2.3 Обнаружение сальмонелл методом двойного центрифугирования

2.3.1. Первый день исследования. К 100 г исследуемого корма, помещенного в стерильную колбу, добавляют 500 мл физиологического раствора, энергично взбалтывают в течение 5 минут и ставят в термостат при температуре 37°С.

2.3.2 Через 6-8 часов колбу вынимают из термостата, встряхивают, затем содержимое отстаивают в течение 5-10 минут. Набирают 20-25 мл надосадочной жидкости, вносят в 4 центрифужные пробирки и центрифугируют в течение 20 минут при 4000 об/мин.

2.3.3 Надосадочную жидкость из центрифужных пробирок сливают и к осадку добавляют среды обогащения Киллиана, Мюллера, жидкую среду Плоскирева (но не менее двух). После тщательного перемешивания осадка со средой пробирки помещают в термостат при температуре 37°С на 5-6 часов для подращивания микрофлоры осадка. После этого пробирки вновь центрифугируют при тех же режимах. Из центрифужных пробирок производят посевы на плотные питательные среды.

2.3.4 Дифференциально-диагностические среды: висмут-сульфит агар и среду Плоскирева, для чего из каждой пробирки материал отбирают пастеровскими пипетками и вносят на 2-3 чашки по 1-3 капли и равномерно распределяют его шпателем по всей поверхности среды. Засеянные чашки помещают в термостат.
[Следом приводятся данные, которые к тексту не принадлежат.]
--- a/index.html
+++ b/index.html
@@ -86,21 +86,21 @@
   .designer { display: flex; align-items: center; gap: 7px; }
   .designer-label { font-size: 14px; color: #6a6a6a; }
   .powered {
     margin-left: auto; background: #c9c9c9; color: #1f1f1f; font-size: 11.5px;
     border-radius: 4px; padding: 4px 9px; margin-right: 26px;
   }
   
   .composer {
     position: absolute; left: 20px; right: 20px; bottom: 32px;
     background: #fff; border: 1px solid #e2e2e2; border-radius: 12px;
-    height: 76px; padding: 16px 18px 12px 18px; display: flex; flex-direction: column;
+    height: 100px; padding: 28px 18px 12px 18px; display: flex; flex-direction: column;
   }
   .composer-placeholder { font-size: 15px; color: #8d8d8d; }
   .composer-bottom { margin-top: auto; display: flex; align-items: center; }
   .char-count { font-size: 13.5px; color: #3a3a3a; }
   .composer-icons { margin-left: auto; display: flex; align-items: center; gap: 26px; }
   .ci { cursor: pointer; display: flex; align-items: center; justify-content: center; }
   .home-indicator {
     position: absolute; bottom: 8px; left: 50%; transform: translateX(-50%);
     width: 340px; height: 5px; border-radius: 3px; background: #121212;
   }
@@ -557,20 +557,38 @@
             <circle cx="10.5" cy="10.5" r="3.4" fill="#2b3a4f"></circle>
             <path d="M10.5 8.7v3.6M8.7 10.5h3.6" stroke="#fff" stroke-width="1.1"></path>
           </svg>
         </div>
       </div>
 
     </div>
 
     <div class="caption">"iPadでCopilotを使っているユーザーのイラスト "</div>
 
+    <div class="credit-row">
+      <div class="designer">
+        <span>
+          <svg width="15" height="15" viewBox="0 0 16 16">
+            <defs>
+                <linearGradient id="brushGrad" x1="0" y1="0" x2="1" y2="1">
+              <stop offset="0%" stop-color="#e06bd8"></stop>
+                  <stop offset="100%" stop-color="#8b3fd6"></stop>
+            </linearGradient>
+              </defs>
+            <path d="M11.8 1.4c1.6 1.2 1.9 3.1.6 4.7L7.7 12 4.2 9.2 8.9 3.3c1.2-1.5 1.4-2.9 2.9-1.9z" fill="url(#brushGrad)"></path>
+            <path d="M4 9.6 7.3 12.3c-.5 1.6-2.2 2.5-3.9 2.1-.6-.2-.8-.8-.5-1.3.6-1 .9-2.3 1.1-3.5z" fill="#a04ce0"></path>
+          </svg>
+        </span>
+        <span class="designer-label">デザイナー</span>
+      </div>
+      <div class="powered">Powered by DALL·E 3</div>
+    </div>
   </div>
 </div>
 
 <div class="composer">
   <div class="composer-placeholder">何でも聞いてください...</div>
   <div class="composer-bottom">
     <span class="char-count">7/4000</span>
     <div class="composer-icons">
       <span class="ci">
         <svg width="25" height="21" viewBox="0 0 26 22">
К оставшемуся в центрифужных пробирках осадку добавляют ту же обогатительную среду, которая была удалена после центрифугирования, и продолжают инкубацию до следующего дня. Колбы с кормом после отбора необходимого количества материала оставляют в термостате также до следующего дня.
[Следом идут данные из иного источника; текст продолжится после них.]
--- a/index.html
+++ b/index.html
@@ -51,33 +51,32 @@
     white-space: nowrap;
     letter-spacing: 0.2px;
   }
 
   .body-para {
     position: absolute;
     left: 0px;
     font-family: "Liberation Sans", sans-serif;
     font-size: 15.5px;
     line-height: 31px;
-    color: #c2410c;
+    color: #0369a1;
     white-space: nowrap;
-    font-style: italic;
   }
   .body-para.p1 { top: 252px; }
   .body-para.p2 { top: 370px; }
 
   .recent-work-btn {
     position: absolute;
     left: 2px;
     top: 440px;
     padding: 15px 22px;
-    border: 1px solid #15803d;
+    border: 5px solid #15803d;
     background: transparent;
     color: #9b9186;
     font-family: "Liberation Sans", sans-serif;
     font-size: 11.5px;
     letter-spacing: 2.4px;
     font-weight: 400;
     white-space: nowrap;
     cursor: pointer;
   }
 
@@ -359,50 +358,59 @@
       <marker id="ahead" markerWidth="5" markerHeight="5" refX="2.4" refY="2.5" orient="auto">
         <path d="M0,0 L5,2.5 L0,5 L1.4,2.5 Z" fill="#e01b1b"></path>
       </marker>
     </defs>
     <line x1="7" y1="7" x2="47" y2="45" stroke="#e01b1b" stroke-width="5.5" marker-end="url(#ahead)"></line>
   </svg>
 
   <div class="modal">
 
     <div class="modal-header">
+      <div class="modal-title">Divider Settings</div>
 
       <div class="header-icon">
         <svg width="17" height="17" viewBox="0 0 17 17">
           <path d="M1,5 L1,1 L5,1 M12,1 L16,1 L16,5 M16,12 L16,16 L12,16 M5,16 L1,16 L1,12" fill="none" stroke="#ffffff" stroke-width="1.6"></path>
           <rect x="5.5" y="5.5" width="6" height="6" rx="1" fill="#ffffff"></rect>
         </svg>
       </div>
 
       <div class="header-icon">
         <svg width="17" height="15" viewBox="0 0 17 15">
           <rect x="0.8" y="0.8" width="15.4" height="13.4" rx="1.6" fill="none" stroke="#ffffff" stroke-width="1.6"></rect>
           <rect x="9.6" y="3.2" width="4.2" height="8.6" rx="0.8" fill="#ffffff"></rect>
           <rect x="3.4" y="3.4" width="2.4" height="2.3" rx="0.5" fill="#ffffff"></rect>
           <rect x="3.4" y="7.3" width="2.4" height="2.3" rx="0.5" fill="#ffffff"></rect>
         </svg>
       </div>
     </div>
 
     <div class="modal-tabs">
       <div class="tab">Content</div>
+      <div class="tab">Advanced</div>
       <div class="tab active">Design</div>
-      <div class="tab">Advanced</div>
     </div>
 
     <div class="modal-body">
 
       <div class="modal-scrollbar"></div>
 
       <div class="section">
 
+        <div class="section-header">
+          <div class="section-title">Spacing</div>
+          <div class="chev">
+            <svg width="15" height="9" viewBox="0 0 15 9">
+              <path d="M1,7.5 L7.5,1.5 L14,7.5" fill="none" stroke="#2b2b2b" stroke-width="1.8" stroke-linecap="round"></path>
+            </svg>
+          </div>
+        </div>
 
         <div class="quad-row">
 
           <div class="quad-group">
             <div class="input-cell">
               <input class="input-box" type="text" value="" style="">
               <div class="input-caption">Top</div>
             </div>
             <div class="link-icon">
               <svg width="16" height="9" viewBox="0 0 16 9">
2.3.5 Второй день исследования. Из верхнего слоя обогатительных сред центрифужных пробирок (без встряхивания) и колб после 18-24-часового выдерживания в термостате при 37°С производят посевы на плотные среды. Затем просматривают посевы, произведенные в первый день исследования. С выросшими на плотных средах колониями, подозрительными на сальмонеллы, ставят реакцию агглютинации на предметных стеклах с поливалентной сальмонеллезной О-сывороткой. Культуры, давшие положительную реакцию агглютинации, проверяют с монорецепторными О-сыворотками и устанавливают принадлежность культур к той или иной серологической группе.
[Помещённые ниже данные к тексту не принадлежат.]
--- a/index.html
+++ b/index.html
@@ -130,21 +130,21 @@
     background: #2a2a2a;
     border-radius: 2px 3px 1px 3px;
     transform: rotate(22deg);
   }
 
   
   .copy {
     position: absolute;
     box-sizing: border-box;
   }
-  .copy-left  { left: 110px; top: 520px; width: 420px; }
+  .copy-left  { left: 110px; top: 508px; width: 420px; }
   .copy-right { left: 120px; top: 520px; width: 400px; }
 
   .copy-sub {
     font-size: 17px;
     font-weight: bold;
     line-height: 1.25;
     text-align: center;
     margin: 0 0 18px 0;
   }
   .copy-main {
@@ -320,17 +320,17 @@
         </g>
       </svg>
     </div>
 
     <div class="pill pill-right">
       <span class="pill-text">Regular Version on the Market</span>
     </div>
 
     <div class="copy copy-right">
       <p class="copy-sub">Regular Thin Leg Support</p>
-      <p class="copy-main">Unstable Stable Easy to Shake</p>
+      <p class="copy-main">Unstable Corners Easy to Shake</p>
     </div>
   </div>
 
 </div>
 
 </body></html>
Определение биохимических свойств культур проводят ускоренным методом, для чего применяют пастеровские пипетки, в которые насасывают каплю взвеси исследуемой культуры, а затем небольшое количество тех или иных углеводов. Результаты учитывают по ферментации углеводов после выдерживания пипеток в термостате при 37°С в течение 2-3 часов.

2.3.6 Третий день исследования. Производят просмотр чашек с твердыми средами, засеянными во второй день исследования, и проверяют биохимические и серологические свойства выделенных культур для определения серологического типа бактерий в соответствии со схемой Кауфмана-Уайта.